Material to process |

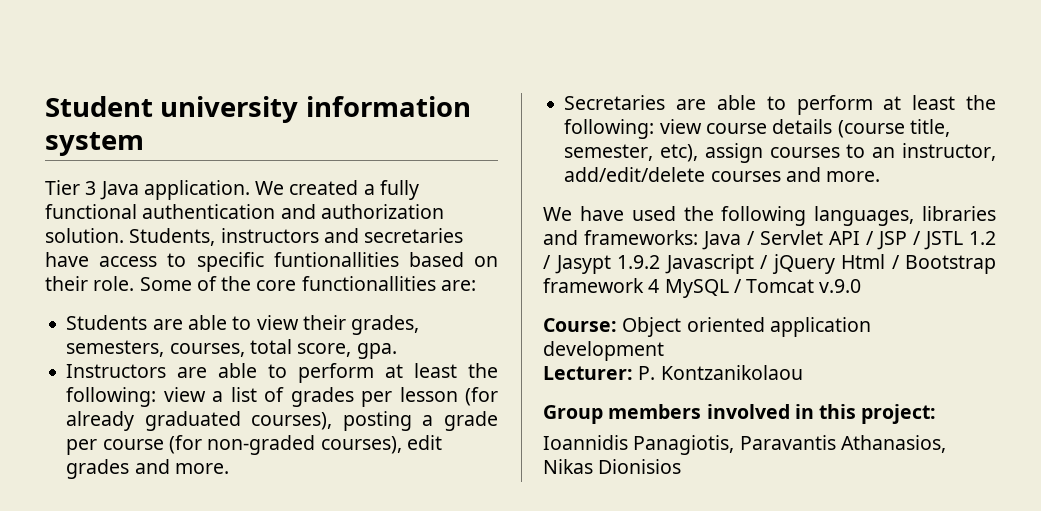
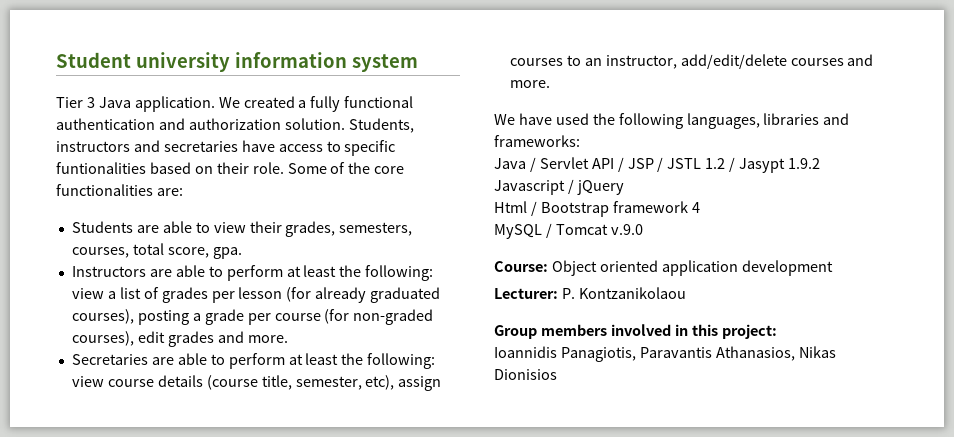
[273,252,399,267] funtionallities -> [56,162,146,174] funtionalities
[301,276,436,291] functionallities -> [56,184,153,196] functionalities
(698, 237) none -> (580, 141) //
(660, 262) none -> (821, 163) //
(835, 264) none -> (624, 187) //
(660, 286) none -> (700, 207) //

What is needed | Beginning at the line with "[301,276,436,291] functionallities ->", write out each line exactly as it stands until the listing ends, and add nothing.

Completed task |
[301,276,436,291] functionallities -> [56,184,153,196] functionalities
(698, 237) none -> (580, 141) //
(660, 262) none -> (821, 163) //
(835, 264) none -> (624, 187) //
(660, 286) none -> (700, 207) //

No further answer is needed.